• _WHAT YOU ARE ASKED TO DO_
Could you copy every record below exactly as it stands?

☆ ☆ ☆

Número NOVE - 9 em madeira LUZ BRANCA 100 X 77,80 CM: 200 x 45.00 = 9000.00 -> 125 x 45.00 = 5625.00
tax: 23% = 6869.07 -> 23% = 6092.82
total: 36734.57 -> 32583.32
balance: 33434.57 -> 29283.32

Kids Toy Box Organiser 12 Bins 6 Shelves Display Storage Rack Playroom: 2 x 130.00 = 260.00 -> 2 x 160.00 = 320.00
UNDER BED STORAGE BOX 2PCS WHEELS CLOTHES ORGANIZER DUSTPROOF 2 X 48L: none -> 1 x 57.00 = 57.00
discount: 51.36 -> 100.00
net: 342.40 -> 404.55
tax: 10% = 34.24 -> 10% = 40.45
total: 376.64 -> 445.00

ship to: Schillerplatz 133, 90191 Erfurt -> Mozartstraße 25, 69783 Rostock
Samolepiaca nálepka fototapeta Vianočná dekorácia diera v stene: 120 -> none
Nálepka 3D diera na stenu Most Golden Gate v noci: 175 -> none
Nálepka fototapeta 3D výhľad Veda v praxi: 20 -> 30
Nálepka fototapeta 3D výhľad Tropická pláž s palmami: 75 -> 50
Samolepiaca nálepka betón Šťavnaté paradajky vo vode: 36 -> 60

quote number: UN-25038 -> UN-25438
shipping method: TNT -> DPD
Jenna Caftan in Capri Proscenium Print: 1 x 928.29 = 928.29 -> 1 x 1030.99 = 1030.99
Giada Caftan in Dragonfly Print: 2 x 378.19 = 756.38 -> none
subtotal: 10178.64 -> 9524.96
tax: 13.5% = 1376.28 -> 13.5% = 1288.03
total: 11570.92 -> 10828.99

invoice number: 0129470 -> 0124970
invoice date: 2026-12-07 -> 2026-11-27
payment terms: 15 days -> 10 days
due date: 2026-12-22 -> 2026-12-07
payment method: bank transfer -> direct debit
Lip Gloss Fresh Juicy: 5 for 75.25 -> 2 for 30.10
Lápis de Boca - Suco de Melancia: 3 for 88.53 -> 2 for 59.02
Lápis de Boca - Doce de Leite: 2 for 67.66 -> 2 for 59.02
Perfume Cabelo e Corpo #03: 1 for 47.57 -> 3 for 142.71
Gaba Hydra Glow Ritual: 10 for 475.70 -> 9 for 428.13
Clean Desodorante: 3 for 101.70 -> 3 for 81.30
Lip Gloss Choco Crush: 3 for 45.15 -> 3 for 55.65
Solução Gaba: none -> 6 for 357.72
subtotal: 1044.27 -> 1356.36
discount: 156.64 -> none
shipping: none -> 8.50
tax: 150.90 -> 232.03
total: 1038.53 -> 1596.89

☆ ☆ ☆

• _ANSWER SPACE_
Número NOVE - 9 em madeira LUZ BRANCA 100 X 77,80 CM: 200 x 45.00 = 9000.00 -> 125 x 45.00 = 5625.00
tax: 23% = 6869.07 -> 23% = 6092.82
total: 36734.57 -> 32583.32
balance: 33434.57 -> 29283.32

Kids Toy Box Organiser 12 Bins 6 Shelves Display Storage Rack Playroom: 2 x 130.00 = 260.00 -> 2 x 160.00 = 320.00
UNDER BED STORAGE BOX 2PCS WHEELS CLOTHES ORGANIZER DUSTPROOF 2 X 48L: none -> 1 x 57.00 = 57.00
discount: 51.36 -> 100.00
net: 342.40 -> 404.55
tax: 10% = 34.24 -> 10% = 40.45
total: 376.64 -> 445.00

ship to: Schillerplatz 133, 90191 Erfurt -> Mozartstraße 25, 69783 Rostock
Samolepiaca nálepka fototapeta Vianočná dekorácia diera v stene: 120 -> none
Nálepka 3D diera na stenu Most Golden Gate v noci: 175 -> none
Nálepka fototapeta 3D výhľad Veda v praxi: 20 -> 30
Nálepka fototapeta 3D výhľad Tropická pláž s palmami: 75 -> 50
Samolepiaca nálepka betón Šťavnaté paradajky vo vode: 36 -> 60

quote number: UN-25038 -> UN-25438
shipping method: TNT -> DPD
Jenna Caftan in Capri Proscenium Print: 1 x 928.29 = 928.29 -> 1 x 1030.99 = 1030.99
Giada Caftan in Dragonfly Print: 2 x 378.19 = 756.38 -> none
subtotal: 10178.64 -> 9524.96
tax: 13.5% = 1376.28 -> 13.5% = 1288.03
total: 11570.92 -> 10828.99

invoice number: 0129470 -> 0124970
invoice date: 2026-12-07 -> 2026-11-27
payment terms: 15 days -> 10 days
due date: 2026-12-22 -> 2026-12-07
payment method: bank transfer -> direct debit
Lip Gloss Fresh Juicy: 5 for 75.25 -> 2 for 30.10
Lápis de Boca - Suco de Melancia: 3 for 88.53 -> 2 for 59.02
Lápis de Boca - Doce de Leite: 2 for 67.66 -> 2 for 59.02
Perfume Cabelo e Corpo #03: 1 for 47.57 -> 3 for 142.71
Gaba Hydra Glow Ritual: 10 for 475.70 -> 9 for 428.13
Clean Desodorante: 3 for 101.70 -> 3 for 81.30
Lip Gloss Choco Crush: 3 for 45.15 -> 3 for 55.65
Solução Gaba: none -> 6 for 357.72
subtotal: 1044.27 -> 1356.36
discount: 156.64 -> none
shipping: none -> 8.50
tax: 150.90 -> 232.03
total: 1038.53 -> 1596.89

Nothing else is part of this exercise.